Well I worked on the bike today and I was able to get the chunks out of the crank case without splitting it. But unfortunatly for me those chunks came from my crank so I will be splitting and rebuilding anyways!!! Im not sure what you would call it but its the part that looks almost like a spacer where the bottom rod bearing is, there is one on both sides of the rod and one broke into 3 pieces and took a chunk off in another spot. My piston skirt was cracked in the mess of things as well. So im looking at a new crank, new piston, new dome, and new reeds as of right now and hopfully thats it!
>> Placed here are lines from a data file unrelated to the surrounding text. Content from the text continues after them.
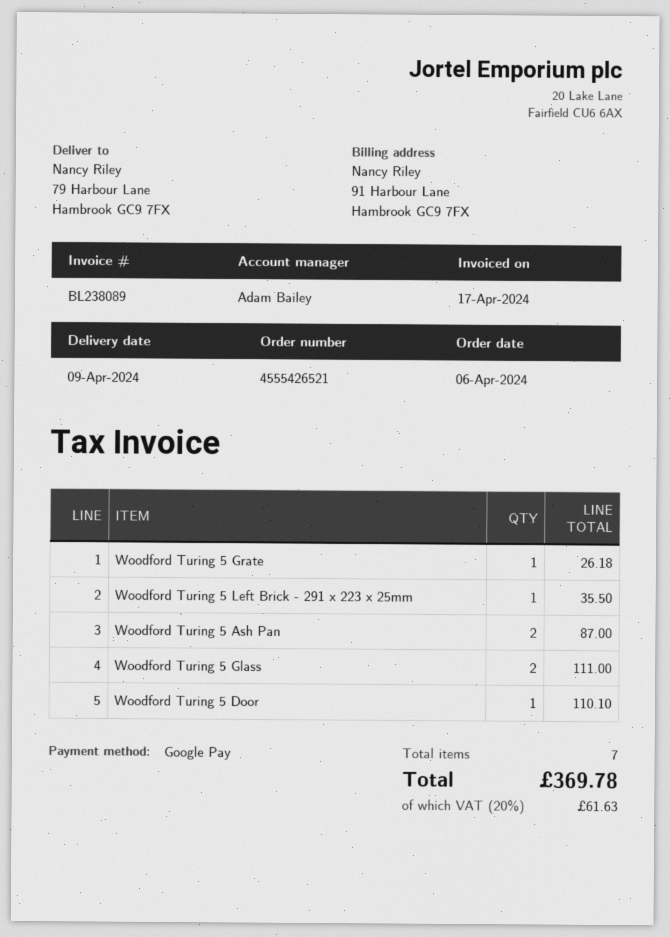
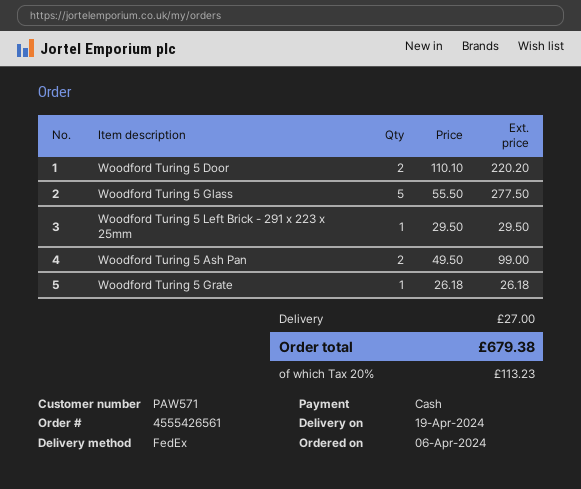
order number: 4555426521 -> 4555426561
delivery date: 2024-04-09 -> 2024-04-19
payment method: Google Pay -> cash
Woodford Turing 5 Left Brick - 291 x 223 x 25mm: 1 for 35.50 -> 1 for 29.50
Woodford Turing 5 Ash Pan: 2 for 87.00 -> 2 for 99.00
Woodford Turing 5 Glass: 2 for 111.00 -> 5 for 277.50
Woodford Turing 5 Door: 1 for 110.10 -> 2 for 220.20
shipping: none -> 27.00
tax: 20% = 61.63 -> 20% = 113.23
total: 369.78 -> 679.38

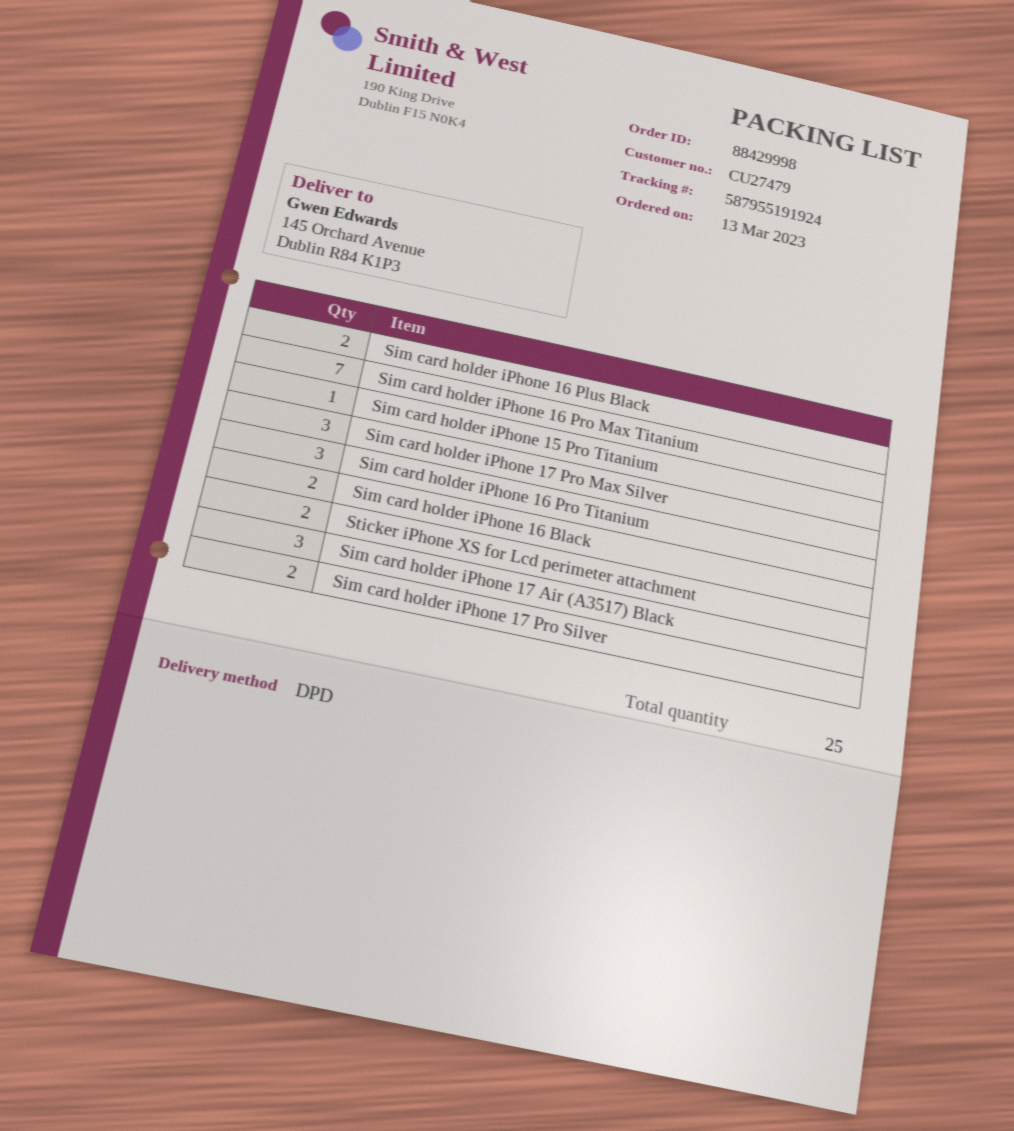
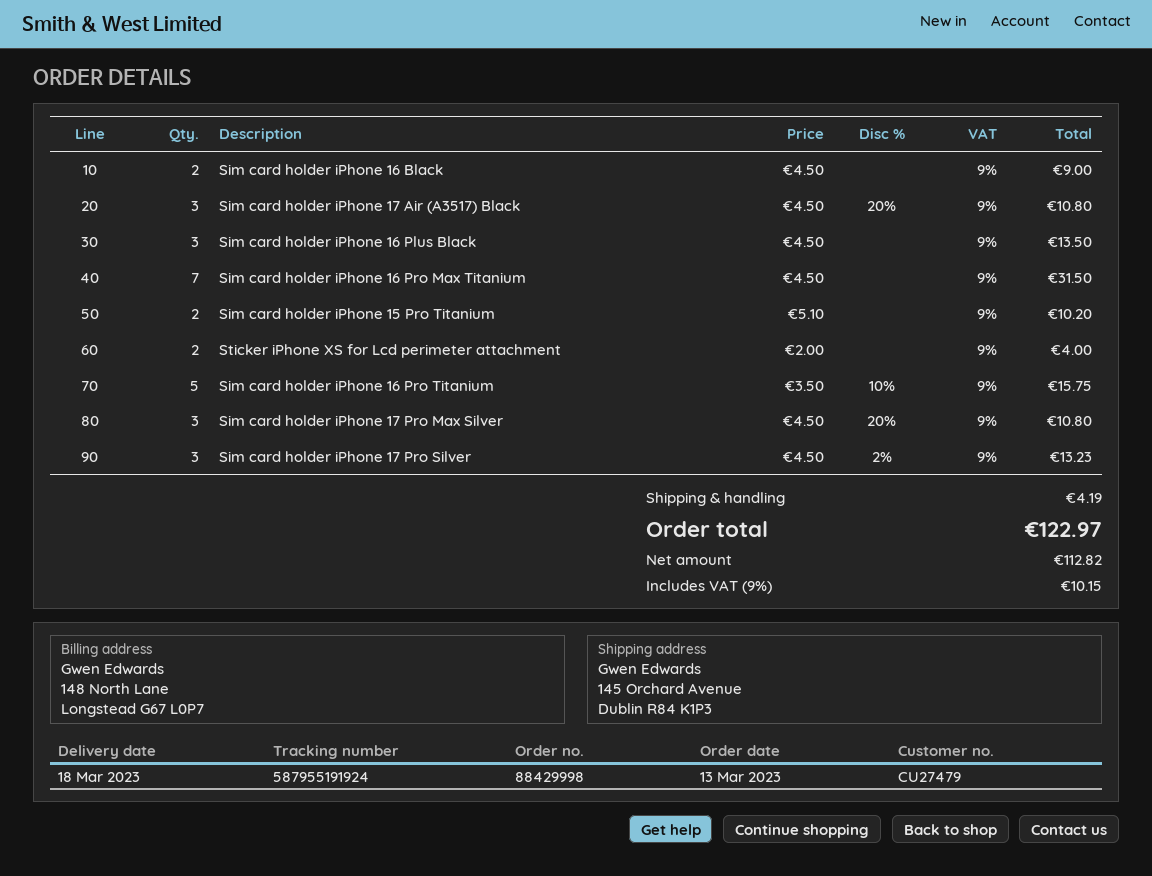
Sim card holder iPhone 16 Plus Black: 2 -> 3
Sim card holder iPhone 15 Pro Titanium: 1 -> 2
Sim card holder iPhone 16 Pro Titanium: 3 -> 5
Sim card holder iPhone 17 Pro Silver: 2 -> 3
Its a real bummer considering I just finished building this motor inside and out and the ONE THING I never replaced was the CRANK:mad I didnt replace it because it appeared to be in good condition, had no play and showed no negative signs.

Motofool250r
06-04-2012, 03:55 AM
are you talking about the crank tins came apart or is there a set of spacer washers between the rod and the crank lobes?

hopefully the cases are good still when you get it apart but look closely.

the new Hot rod cranks seem to be doing well, you can do some searching on the other 250r forum about a recent thread on leaving crank tins in or out.

might as well get a +4 crank and touch up the port timing to match for a power upgrade.